⟨

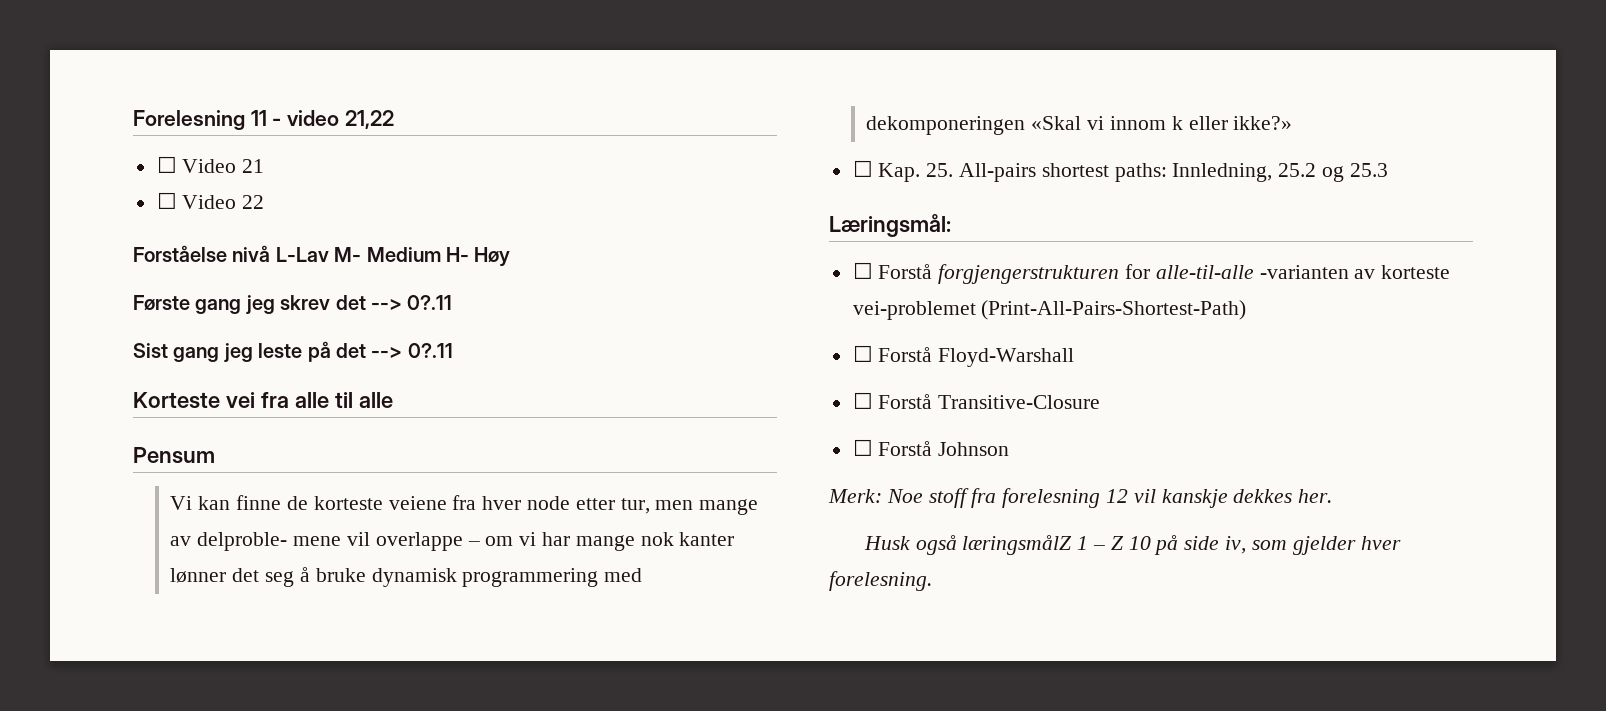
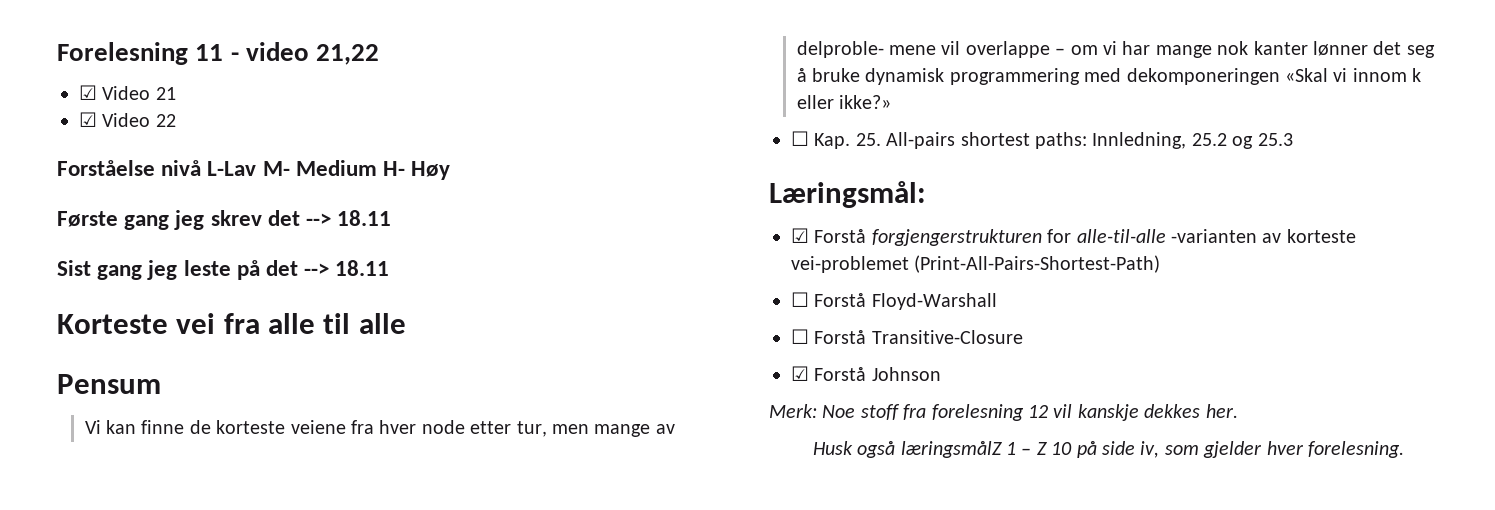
[156,156,177,173] ☐ -> [79,85,97,100] ☑
[156,192,177,209] ☐ -> [79,112,97,127] ☑
[407,295,453,310] 0?.11 -> [337,210,392,226] 18.11
[407,343,453,358] 0?.11 -> [335,260,390,276] 18.11
[852,262,873,279] ☐ -> [791,228,809,243] ☑
[852,439,873,456] ☐ -> [791,366,809,381] ☑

⟩

**Problem**
If a line holds an image, leave the image out; retype everything else in the entries exactly.

**Worked solution**
[156,156,177,173] ☐ -> [79,85,97,100] ☑
[156,192,177,209] ☐ -> [79,112,97,127] ☑
[407,295,453,310] 0?.11 -> [337,210,392,226] 18.11
[407,343,453,358] 0?.11 -> [335,260,390,276] 18.11
[852,262,873,279] ☐ -> [791,228,809,243] ☑
[852,439,873,456] ☐ -> [791,366,809,381] ☑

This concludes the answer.